State-sponsored program is ‘largest strategic cyber threat to Canada,’ says Cyber ​​Security Center

Cyberthreat activity from China, Russia, Iran and North Korea poses ongoing threats targeting individuals in Canada

The Federal Center for Cybersecurity has warned that state-sponsored cyber threat activities by China, Russia, Iran and North Korea “pose Canada’s greatest strategic cyber threat.”

The activity is one of five threat narratives deemed “most dynamic and impactful” in a newly released report by the Canadian Cyber ​​Security Center (Cyber ​​Center), part of Canada’s communications security agency. It’s one. National Cyber ​​Threat Assessment 2023–24.

“National actors can target Canadian diaspora populations and activists, Canadian organizations and their intellectual property for espionage, and even target Canadian individuals and organizations for financial gain.” the report said.

Please note that this type of activity against Canada is an ongoing threat and is often part of a larger, global campaign being conducted by these states.

At a press conference on October 28, Cyber ​​Center Deputy Director Rajiv Gupta said:

The other four threat stories are ransomware. Risk to critical infrastructure. Using misinformation, disinformation and misinformation to influence Canadians. Disruptive technologies such as cryptocurrencies, machine learning, and quantum computing.

“We must be ready to defend Canadian cyberspace wherever the next threat comes from.” Sami Cooleythe head of the Cyber ​​Center at a press conference.

Canadian surveillance, control

Foreign government-sponsored cyber threat actors almost certainly target foreign nationals, diaspora groups, activists, and journalists to monitor and control these individuals and disrupt their activities, according to the report.

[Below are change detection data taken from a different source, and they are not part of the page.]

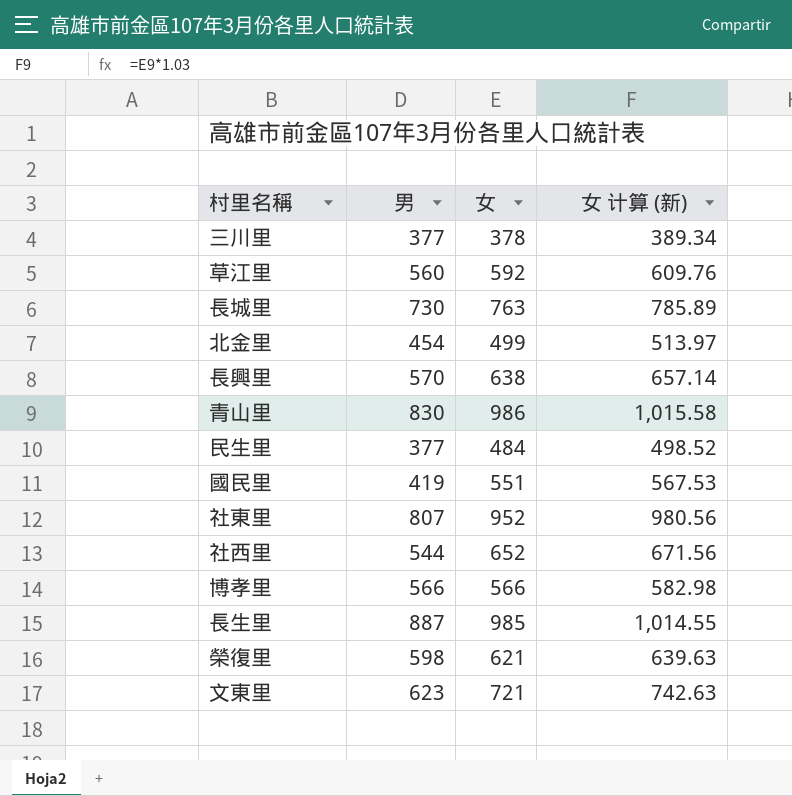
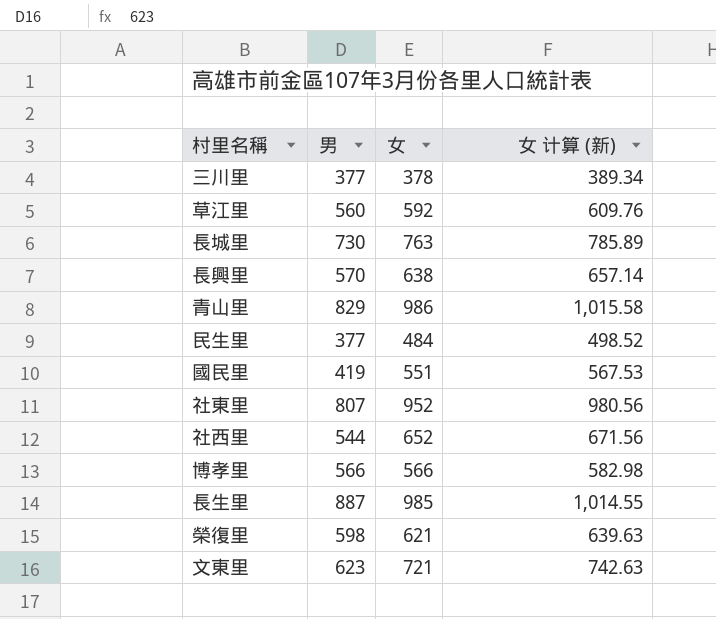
row 北金里: 454 | 499 | 513.97 -> none
青山里 | 男: 830 -> 829

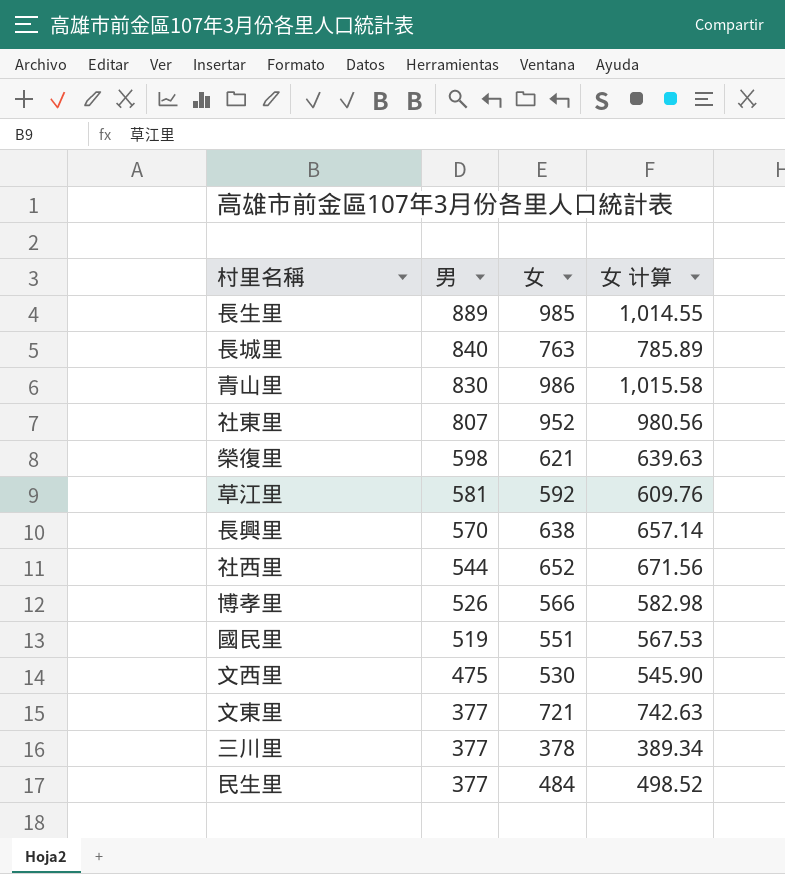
row order: none -> 男 descending
column name: 女 计算 (新) -> 女 计算
長生里 | 男: 887 -> 889
長城里 | 男: 730 -> 840
青山里 | 男: 829 -> 830
草江里 | 男: 560 -> 581
博孝里 | 男: 566 -> 526
國民里 | 男: 419 -> 519
row 文西里: none -> 475 | 530 | 545.90
文東里 | 男: 623 -> 377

It said state-sponsored attackers from China, Iran, and Saudi Arabia could monitor content with foreign-based applications, target them on social media, spy on them using spyware, and more. are almost certainly monitoring diaspora populations and activists abroad using the means of

The report cites a study by the University of Toronto’s Citizen Lab, which found that cyberthreat activity “through disinformation and intimidation on social media, denial-of-service attacks against organizations, and compromised personal devices,” by Canadian activists. was found to target

Citizen Lab report In 2018, it noted that “Uyghurs, Falun Gong adherents, and Tibetan groups are well-documented targets of digital espionage activities, either directly sponsored by Chinese government agencies or implicitly. It is often suspected that it is being carried out by an operator who assists in

The Cyber ​​Center report states, “As more devices connect to the internet, the cyberthreat surface expands. , or achieving an ideological goal.”

“The spyware tools that cyber attackers use to compromise personal devices can be highly sophisticated, allowing you to click malicious links, open malicious attachments, and Some even have access to individuals’ personal devices,” the report adds.

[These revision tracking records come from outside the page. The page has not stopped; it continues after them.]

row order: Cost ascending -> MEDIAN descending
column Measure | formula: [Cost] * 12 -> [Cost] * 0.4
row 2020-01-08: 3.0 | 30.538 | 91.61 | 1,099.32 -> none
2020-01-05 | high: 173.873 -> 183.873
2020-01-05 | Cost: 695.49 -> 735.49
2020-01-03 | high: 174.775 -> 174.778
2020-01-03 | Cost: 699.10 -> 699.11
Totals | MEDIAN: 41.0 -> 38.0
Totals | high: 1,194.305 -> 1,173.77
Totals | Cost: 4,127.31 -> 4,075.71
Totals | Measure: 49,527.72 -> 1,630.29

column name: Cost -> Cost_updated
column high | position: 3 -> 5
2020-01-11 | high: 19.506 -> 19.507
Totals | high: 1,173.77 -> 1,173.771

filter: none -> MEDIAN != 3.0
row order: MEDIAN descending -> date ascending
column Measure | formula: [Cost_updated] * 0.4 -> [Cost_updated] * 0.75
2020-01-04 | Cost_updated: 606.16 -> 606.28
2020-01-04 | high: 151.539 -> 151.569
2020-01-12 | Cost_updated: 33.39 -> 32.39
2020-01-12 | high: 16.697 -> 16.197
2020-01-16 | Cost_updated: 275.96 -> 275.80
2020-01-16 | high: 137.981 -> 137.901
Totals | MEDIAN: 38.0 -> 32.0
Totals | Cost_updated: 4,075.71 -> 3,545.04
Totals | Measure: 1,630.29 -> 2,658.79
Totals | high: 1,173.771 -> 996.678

At a press conference, Khoury said the assessment was “based on many sources, both classified and unclassified. Some of it comes from foreign signals, intelligence, some of it is publicly available information.”

Software platform abuse

The Center’s report also said state-sponsored attackers are exploiting commonly used software platforms to target “thousands, and sometimes hundreds of thousands, of victims around the world.” said.

In March 2021, Chinese government-backed cyber attackers most likely attempted to infiltrate Microsoft Exchange servers around the world, steal intellectual property and obtain personal information, the report said. It is very likely that over 9,000 Canadian servers are vulnerable.”

Worldwide, an estimated 400,000 servers were affected. Global Affairs Canada (GAC) statement .

“Canada is China’s [People’s Republic of China’s] The Department of National Security (MSS) is responsible for the widespread security breach of our exchange servers,” said the GAC statement.

GAC also identified Advanced Persistent Threat Group 40 (APT 40) as one of several Chinese cyber groups believed to have participated in this operation.

“APT 40 almost certainly consists of elements of the local MSS office of the National Security Agency of Hainan Province. It targeted critical research in the marine technology and biopharmaceutical sectors,” the statement said.

Limin Chow


Limin Zhou is an Ottawa-based reporter.